The thought went no further, in Diderot's mind, than this pathetic ejaculation. He left it to the next generation, to Condorcet and others, to attack the problem practically; effectively to assert the true theory that we must look to social emancipation in women, and moral discipline in men, to redress the physical disadvantages. Meanwhile Diderot deserves credit for treating the position and character of women in a civilised society with a sense of reality; and for throwing aside those faded gallantries of poetic and literary convention, that screen a broad and dolorous gulf.
THE NEW PHILOSOPHY.
It is a common prejudice to treat Voltaire as if he had done nothing save write the Pucelle and mock at Habakkuk. Every serious and instructed student knows better.
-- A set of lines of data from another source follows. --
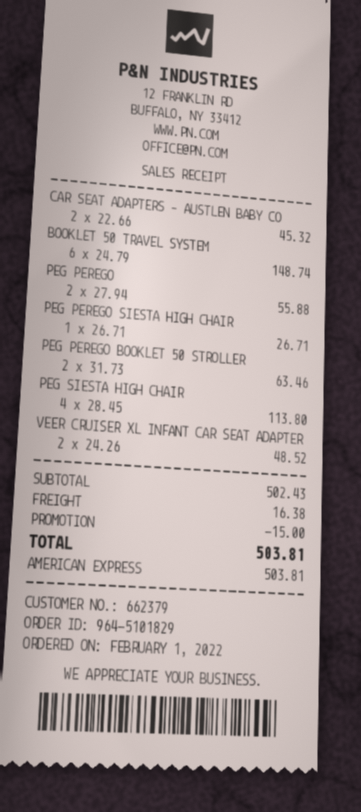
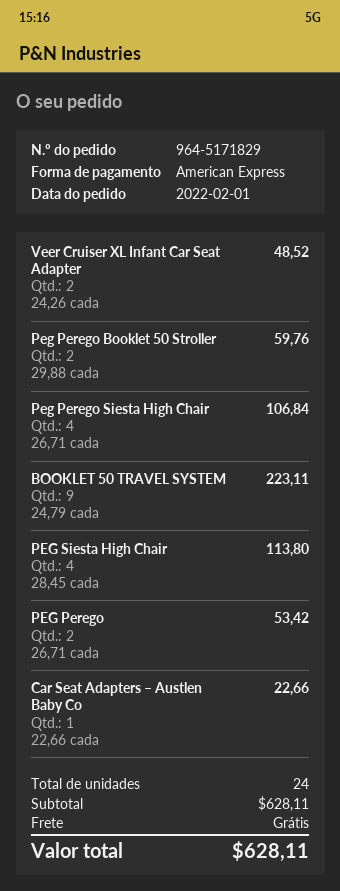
order number: 964-5101829 -> 964-5171829
CAR SEAT ADAPTERS – AUSTLEN BABY CO: 2 x 22.66 = 45.32 -> 1 x 22.66 = 22.66
BOOKLET 50 TRAVEL SYSTEM: 6 x 24.79 = 148.74 -> 9 x 24.79 = 223.11
PEG PEREGO: 2 x 27.94 = 55.88 -> 2 x 26.71 = 53.42
PEG PEREGO SIESTA HIGH CHAIR: 1 x 26.71 = 26.71 -> 4 x 26.71 = 106.84
PEG PEREGO BOOKLET 50 STROLLER: 2 x 31.73 = 63.46 -> 2 x 29.88 = 59.76
subtotal: 502.43 -> 628.11
discount: 15.00 -> none
shipping: 16.38 -> 0.00
total: 503.81 -> 628.11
Voltaire's popularisation of the philosophy of Newton was a stimulus of the greatest importance to new thought in France. In a chapter of this work he had explained with his usual matchless terseness and lucidity Berkeley's theory of vision. The principle of this theory is, as every one knows, that figures, magnitudes, situations, distances, are not sensations but inferences; they are not the immediate revelations of sight, but the products of association and intellectual construction; they are not directly judged by vision, but by imagination and experience. If this be so, neither situation, nor distance, nor magnitude, nor figure, would be at once discerned by one born blind, supposing him suddenly to receive sight. Voltaire then describes the results of the operation performed by Cheselden on a lad who had been blind from his birth. This experiment was believed to confirm all that Locke and Berkeley had foreseen, for it was long before the patient could distinguish objects by size, distance, or shape. Condillac had renewed the interest which Voltaire had first kindled in the subject, by referring to Cheselden's experiment in his first work, which was published in 1746.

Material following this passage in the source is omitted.